■ What is required:
Return only the lines of the listing below that run from the line with "- Teaching a" through the line with "get pods | Yes", both ends included, exactly as written.

■ Given records:
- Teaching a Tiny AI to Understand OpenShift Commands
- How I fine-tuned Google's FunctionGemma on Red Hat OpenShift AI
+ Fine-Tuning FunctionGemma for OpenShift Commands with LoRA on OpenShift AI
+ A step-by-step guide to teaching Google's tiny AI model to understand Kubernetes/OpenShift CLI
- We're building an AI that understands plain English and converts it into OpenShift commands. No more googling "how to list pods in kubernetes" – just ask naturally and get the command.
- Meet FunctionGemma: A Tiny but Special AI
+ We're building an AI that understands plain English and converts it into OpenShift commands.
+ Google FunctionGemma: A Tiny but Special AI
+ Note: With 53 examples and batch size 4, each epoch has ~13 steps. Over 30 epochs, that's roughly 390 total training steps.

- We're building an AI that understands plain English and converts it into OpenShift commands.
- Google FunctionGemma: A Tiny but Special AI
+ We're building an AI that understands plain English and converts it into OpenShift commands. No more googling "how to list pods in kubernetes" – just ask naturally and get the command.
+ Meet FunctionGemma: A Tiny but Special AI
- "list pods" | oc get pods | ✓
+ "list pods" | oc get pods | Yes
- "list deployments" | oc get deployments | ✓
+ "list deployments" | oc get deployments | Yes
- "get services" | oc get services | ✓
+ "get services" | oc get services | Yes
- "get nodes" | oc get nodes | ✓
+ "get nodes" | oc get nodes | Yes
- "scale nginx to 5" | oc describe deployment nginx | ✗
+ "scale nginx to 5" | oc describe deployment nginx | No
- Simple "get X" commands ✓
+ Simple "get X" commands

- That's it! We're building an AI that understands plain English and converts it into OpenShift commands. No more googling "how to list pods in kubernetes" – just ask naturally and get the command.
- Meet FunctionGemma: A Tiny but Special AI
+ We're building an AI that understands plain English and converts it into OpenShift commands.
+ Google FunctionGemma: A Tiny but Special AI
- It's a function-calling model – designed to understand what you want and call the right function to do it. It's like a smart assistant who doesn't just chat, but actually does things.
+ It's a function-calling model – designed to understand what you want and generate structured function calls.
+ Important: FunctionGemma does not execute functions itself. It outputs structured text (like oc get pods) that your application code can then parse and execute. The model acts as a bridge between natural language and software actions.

==

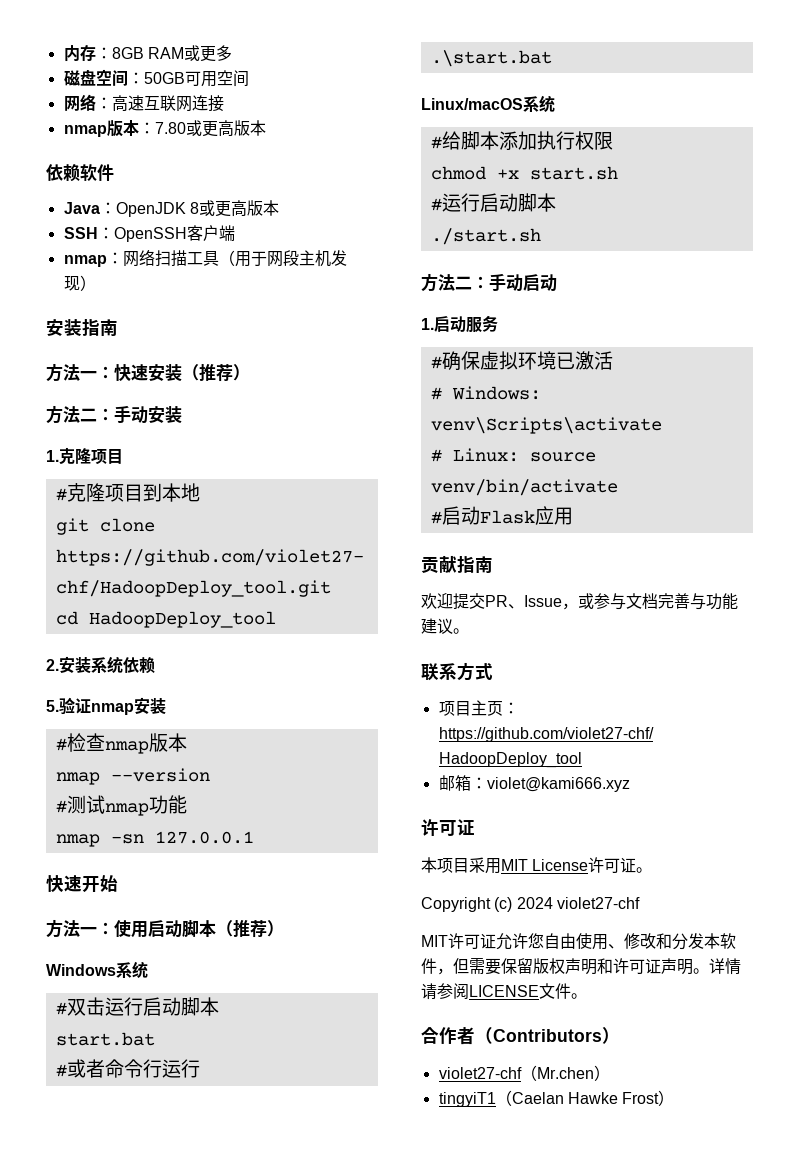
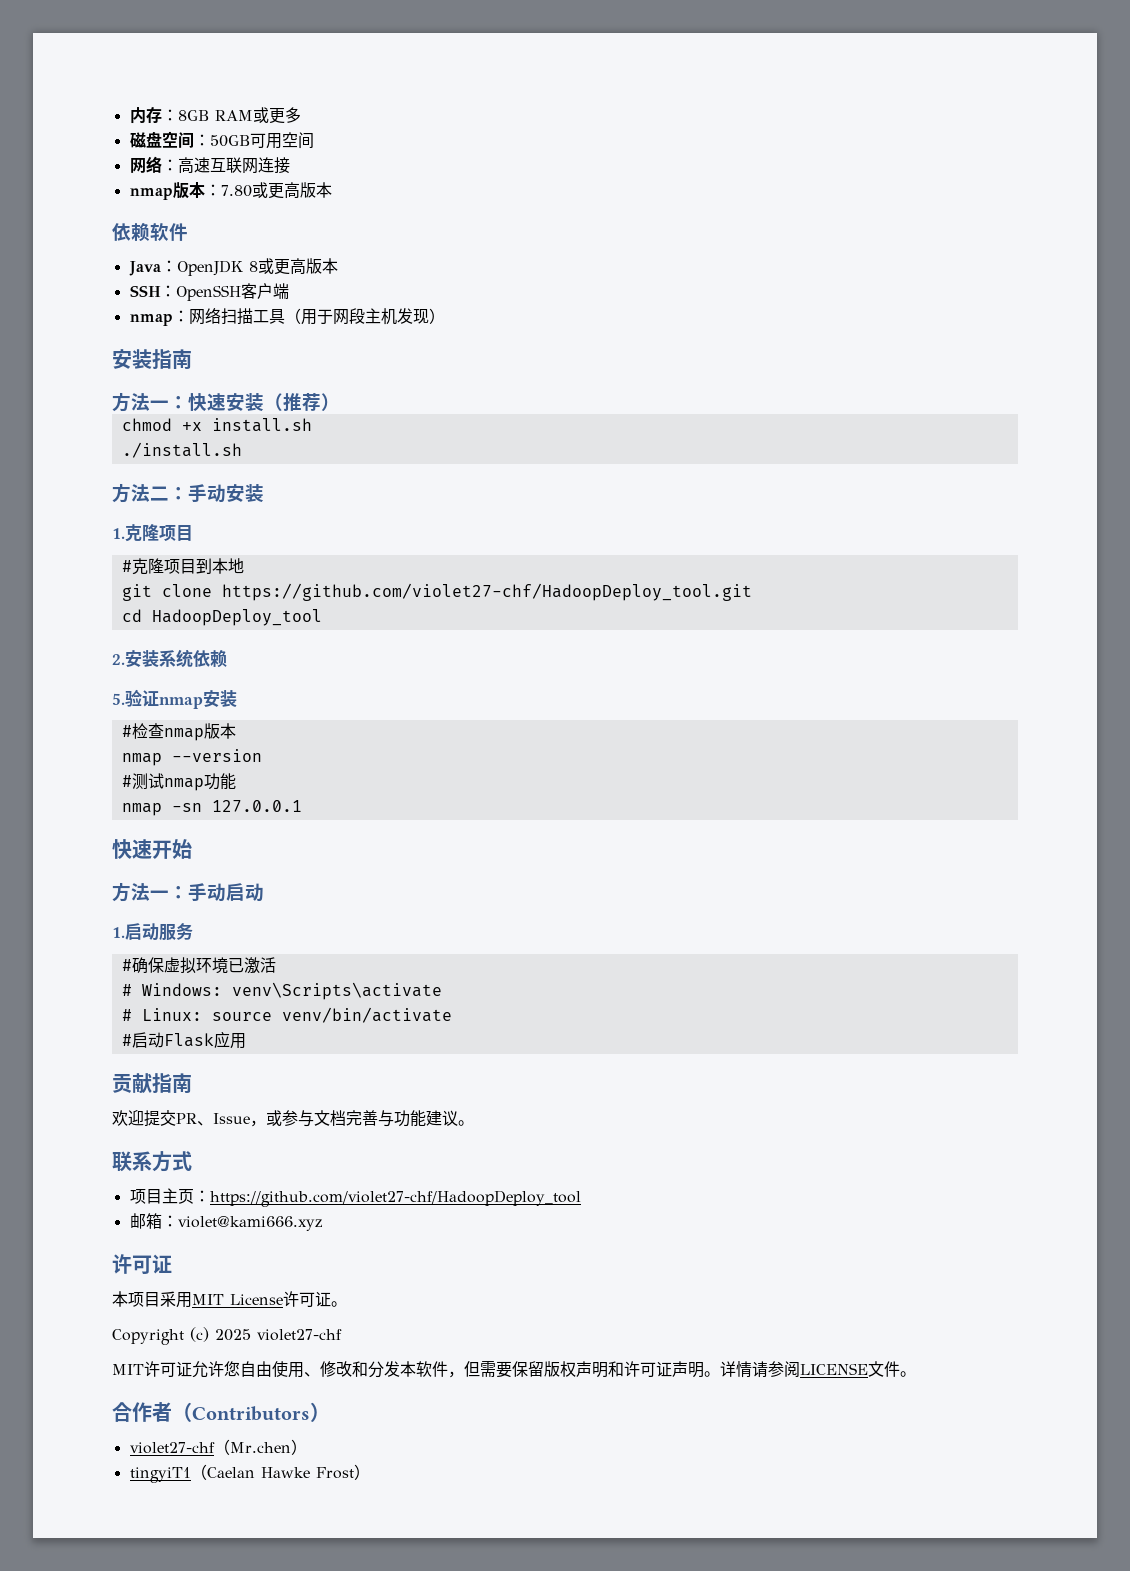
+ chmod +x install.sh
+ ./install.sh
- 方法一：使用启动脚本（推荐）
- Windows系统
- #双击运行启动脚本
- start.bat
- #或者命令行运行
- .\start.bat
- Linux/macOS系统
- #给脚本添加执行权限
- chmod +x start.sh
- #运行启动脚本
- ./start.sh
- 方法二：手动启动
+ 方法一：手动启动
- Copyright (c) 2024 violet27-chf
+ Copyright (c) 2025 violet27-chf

■ Answer box:
- Teaching a Tiny AI to Understand OpenShift Commands
- How I fine-tuned Google's FunctionGemma on Red Hat OpenShift AI
+ Fine-Tuning FunctionGemma for OpenShift Commands with LoRA on OpenShift AI
+ A step-by-step guide to teaching Google's tiny AI model to understand Kubernetes/OpenShift CLI
- We're building an AI that understands plain English and converts it into OpenShift commands. No more googling "how to list pods in kubernetes" – just ask naturally and get the command.
- Meet FunctionGemma: A Tiny but Special AI
+ We're building an AI that understands plain English and converts it into OpenShift commands.
+ Google FunctionGemma: A Tiny but Special AI
+ Note: With 53 examples and batch size 4, each epoch has ~13 steps. Over 30 epochs, that's roughly 390 total training steps.

- We're building an AI that understands plain English and converts it into OpenShift commands.
- Google FunctionGemma: A Tiny but Special AI
+ We're building an AI that understands plain English and converts it into OpenShift commands. No more googling "how to list pods in kubernetes" – just ask naturally and get the command.
+ Meet FunctionGemma: A Tiny but Special AI
- "list pods" | oc get pods | ✓
+ "list pods" | oc get pods | Yes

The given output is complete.